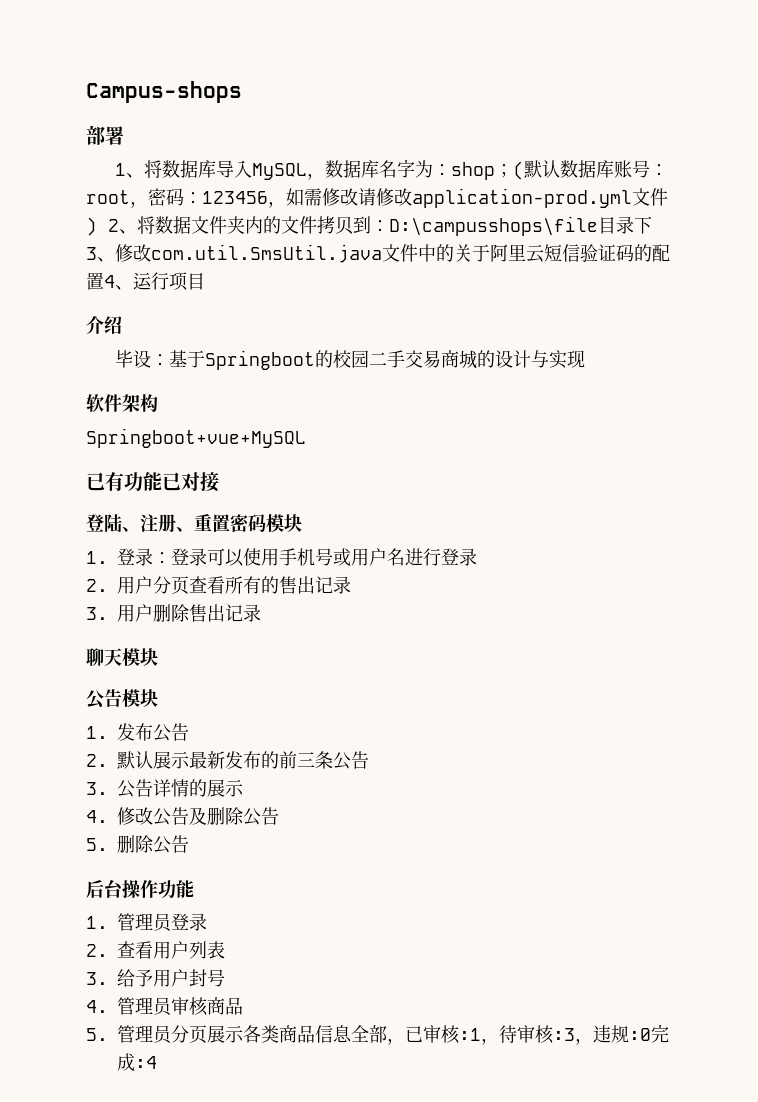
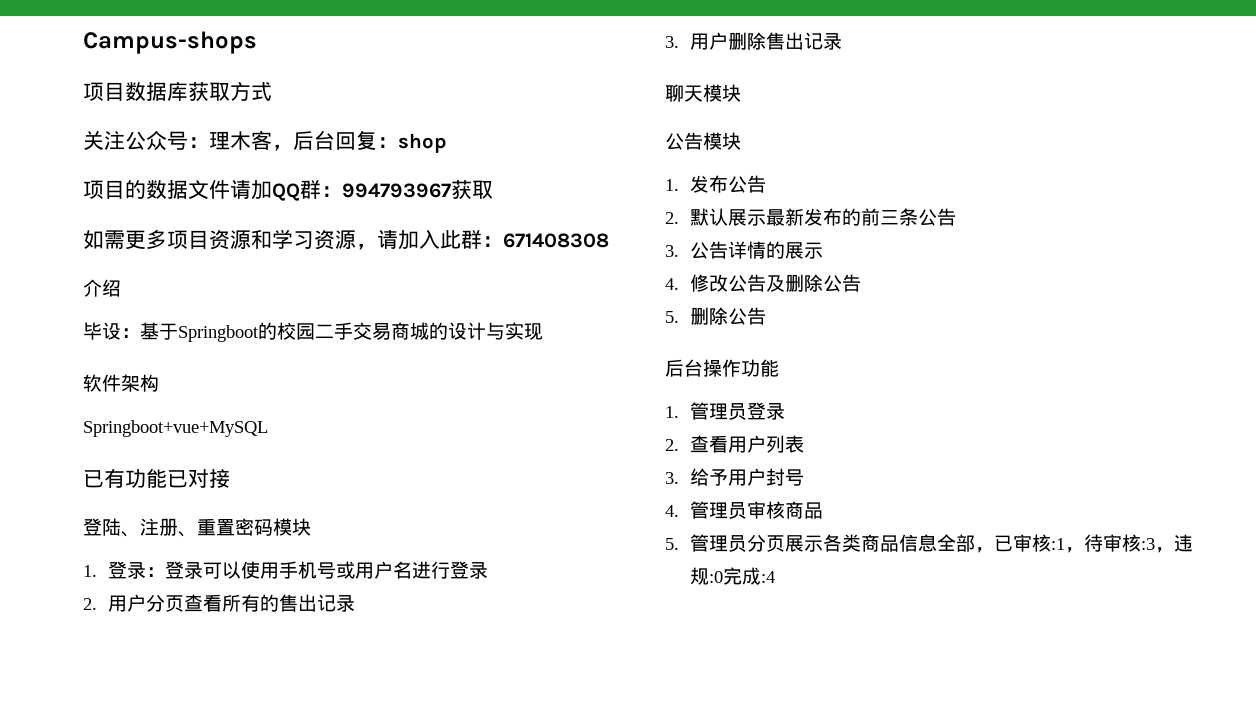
- 部署
- 1、将数据库导入MySQL，数据库名字为：shop；(默认数据库账号：root，密码：123456，如需修改请修改application-prod.yml文件) 2、将数据文件夹内的文件拷贝到：D:\campusshops\file目录下3、修改com.util.SmsUtil.java文件中的关于阿里云短信验证码的配置4、运行项目
+ 项目数据库获取方式
+ 关注公众号：理木客，后台回复：shop
+ 项目的数据文件请加QQ群：994793967获取
+ 如需更多项目资源和学习资源，请加入此群：671408308

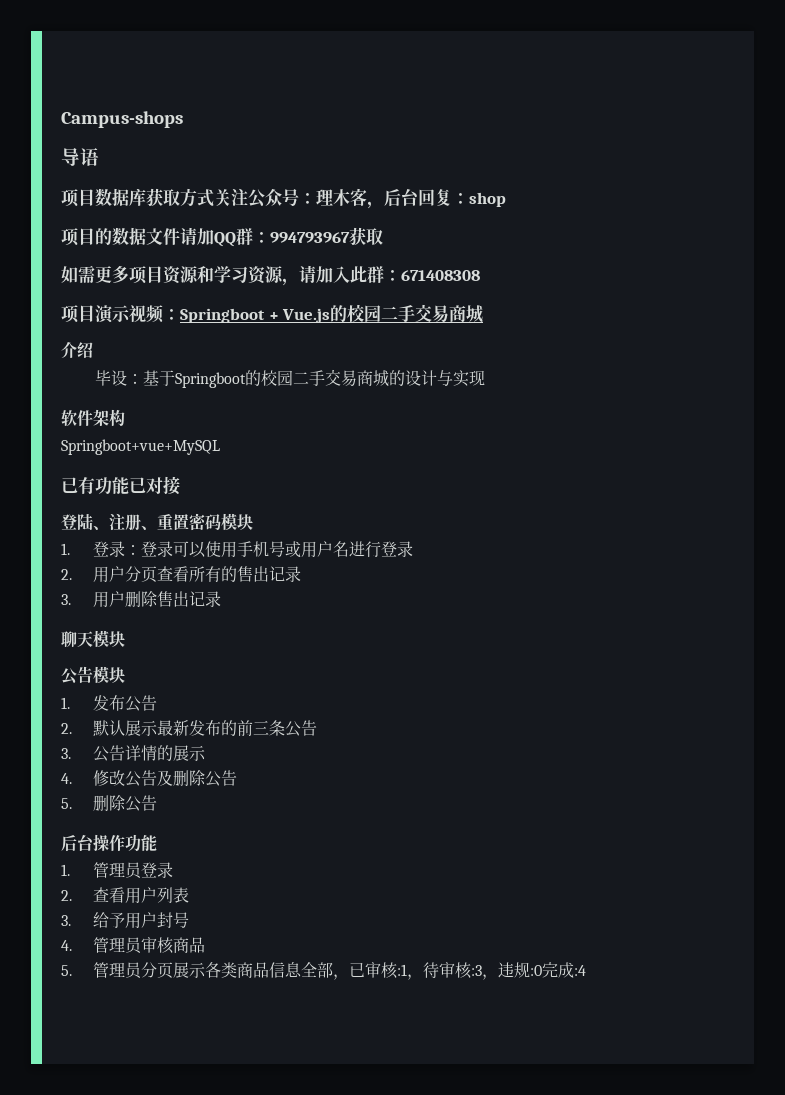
+ 导语
- 项目数据库获取方式
- 关注公众号：理木客，后台回复：shop
+ 项目数据库获取方式关注公众号：理木客，后台回复：shop
+ 项目演示视频：Springboot + Vue.js的校园二手交易商城

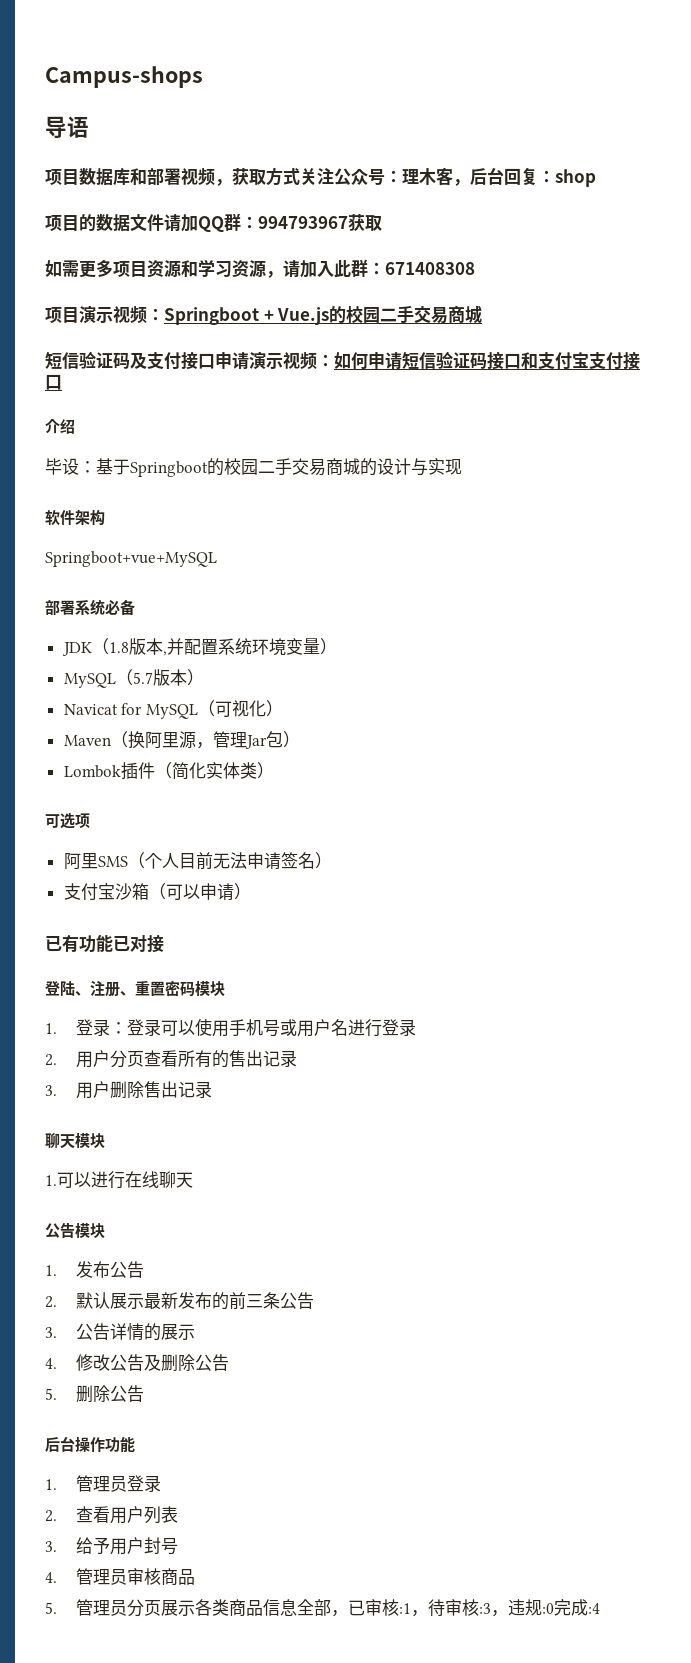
- 项目数据库获取方式关注公众号：理木客，后台回复：shop
+ 项目数据库和部署视频，获取方式关注公众号：理木客，后台回复：shop
+ 短信验证码及支付接口申请演示视频：如何申请短信验证码接口和支付宝支付接口
+ 部署系统必备
+ JDK（1.8版本,并配置系统环境变量）
+ MySQL（5.7版本）
+ Navicat for MySQL（可视化）
+ Maven（换阿里源，管理Jar包）
+ Lombok插件（简化实体类）
+ 可选项
+ 阿里SMS（个人目前无法申请签名）
+ 支付宝沙箱（可以申请）
+ 1.可以进行在线聊天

____

#### WORK INSTRUCTION:
The answer must be one number, the count of lines above that hold the word "项目数据库获取方式关注公众号".

#### YOUR SOLUTION:
2